3 fertility expert(s) answered this question

Answer from: Wael Saab, MRCOG, Bsc

Gynaecologist, Deputy Clinical Director at CRGH, Associate Professor at UCL

When we mentioned fertility treatment it’s not always about fertility treatment going to a clinic and having fertility treatments, taking drugs and medications. There are lots of parameters, lots of lifestyle issues that both men and women can follow to boost their fertility naturally.
I’ll start by giving my advice to ladies before shifting to give my advice to men. For ladies, always ladies when it comes to trying for a child there is some basic advice to stop alcohol intake, stop smoking and limit caffeine intake to the bare minimum. Although they sound like basic advice, this has been shown by lots of studies to affect the quality of the sperm and if followed to improve the odds of natural conception.

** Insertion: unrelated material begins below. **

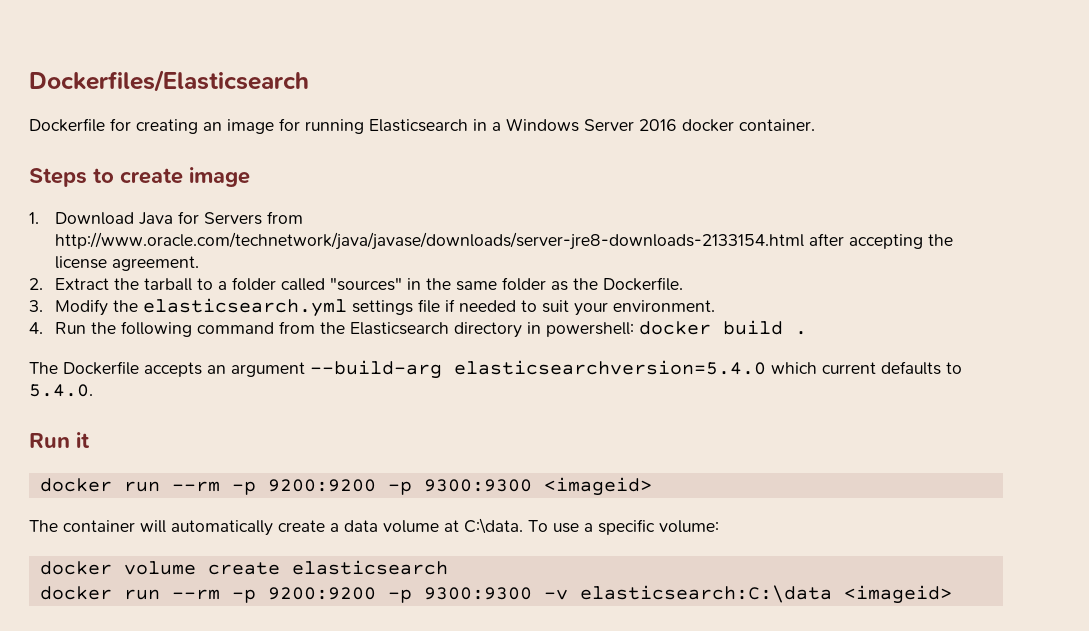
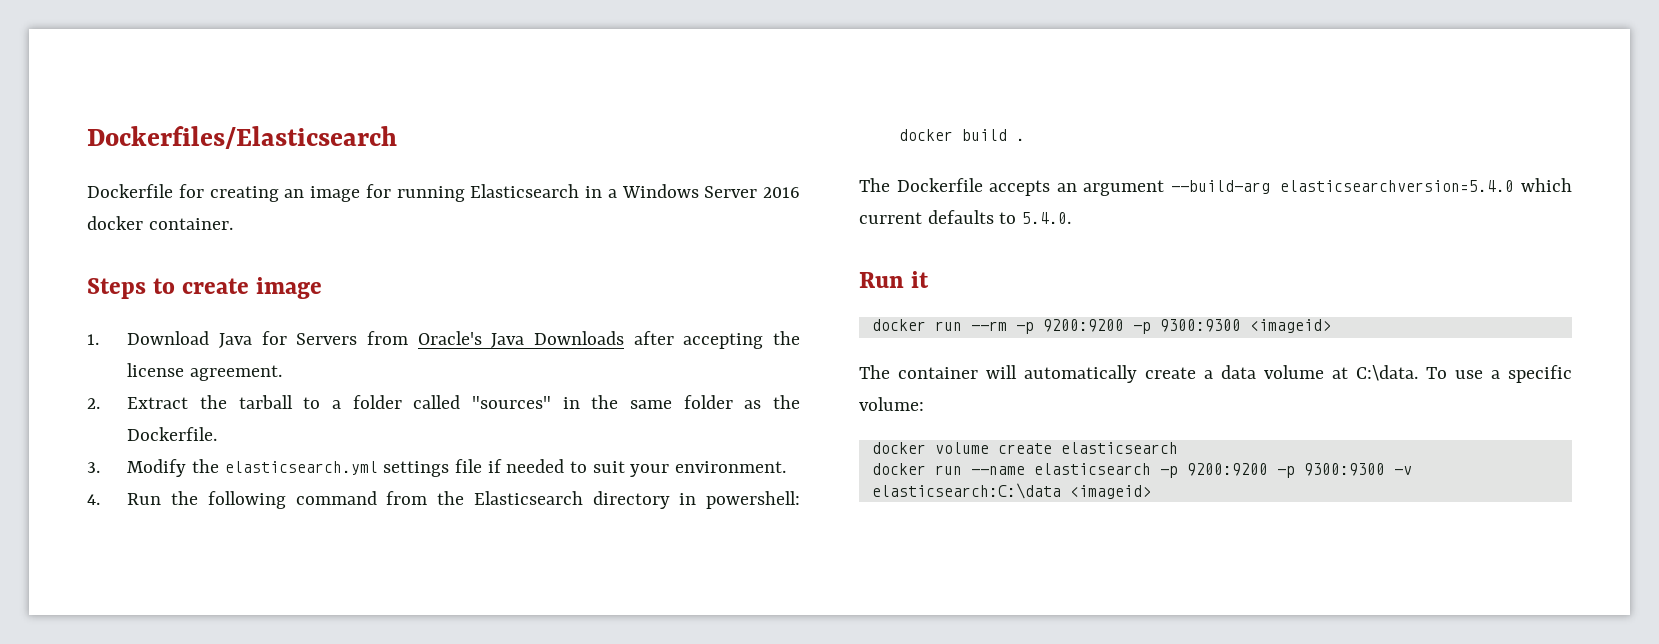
[55,232,805,250] http://www.oracle.com/technetwork/java/javase/downloads/server-jre8-downloads-2133154.html -> [417,331,624,348] Oracle's Java Downloads
[171,589,220,600] --rm -> [970,463,1151,475] --name elasticsearch

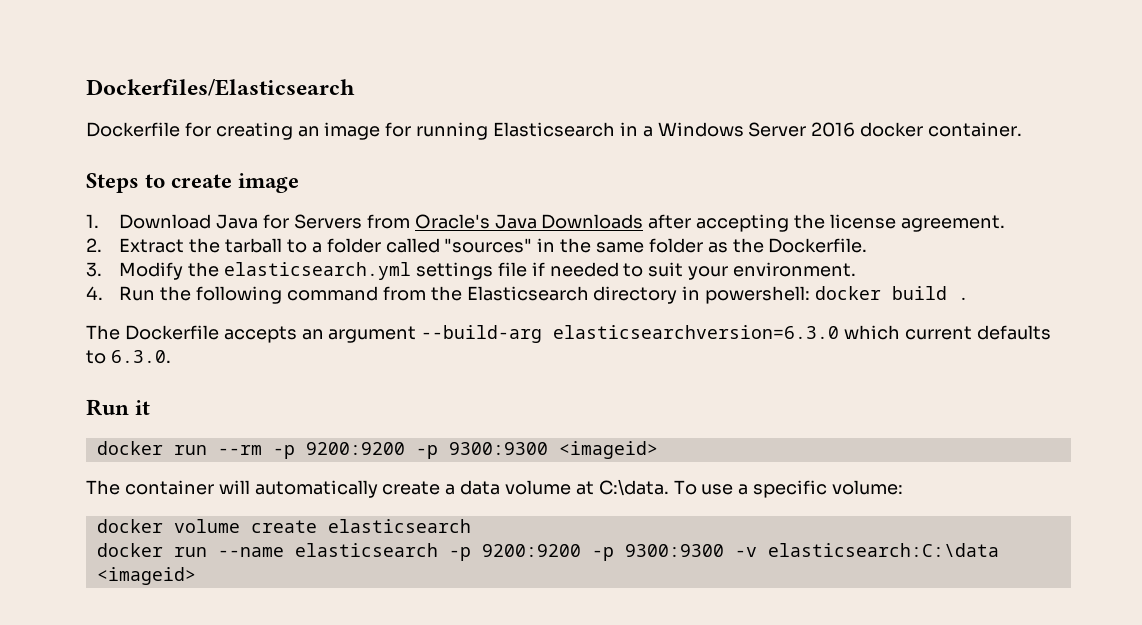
[1280,180,1515,192] elasticsearchversion=5.4.0 -> [553,325,840,339] elasticsearchversion=6.3.0
[1022,212,1072,224] 5.4.0. -> [110,350,171,363] 6.3.0.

Other parameters as well is to lead a healthy lifestyle by healthy lifestyle I start by mentioning having a well-balanced diet with five a day of fruits and veggies, make sure that you are keeping to the right BMI or to keep as healthy BMI as possible, make sure to indulge yourself in at least three sessions of exercise per week and make sure to specifically in countries that where it’s not that sunny like the United Kingdom specifically during the months of winter, we advise ladies to start taking some vitamin D supplements.There are lots of other supplements that you can get hold over the counter, they don’t require a prescription, you will hear of like something called coenzyme Q10, Myo-inositol – you can discuss those with your doctor during the appointment but lots of supplements that are present over the counter might help in boosting fertility as well. Another thing that we keep on forgetting is avoiding stress and having a decent amount of sleep or having a good sleeping pattern of having seven to eight hours per day of uninterrupted sleep. All of these factors will affect fertility treatment or even trying naturally positively.
When it comes to men, the same thing we advise women is the same when it comes to alcohol, when it comes to caffeine, when it comes to smoking, keeping a good BMI, and exercise. In men, there is additional advice for example anything that increases testicular temperature has been shown to lower fertility. So, we advise men for instance to avoid wearing tight underwear, to avoid saunas, jacuzzis ,cycling for long or any activity that might increase testicular temperature. We also advise men to make sure that their diet includes high levels of antioxidants like vitamin C and some elements like selenium and zinc and most of what I’m mentioning right now, there are supplements that you can take over the counter without a prescription. I also failed to mention obviously that ladies coming as starting fertility treatment or even trying naturally they want to make sure that they are taking the required dose of folic acid which is mainly present in any of the multivitamin formulas for pregnancy that is present over the counter.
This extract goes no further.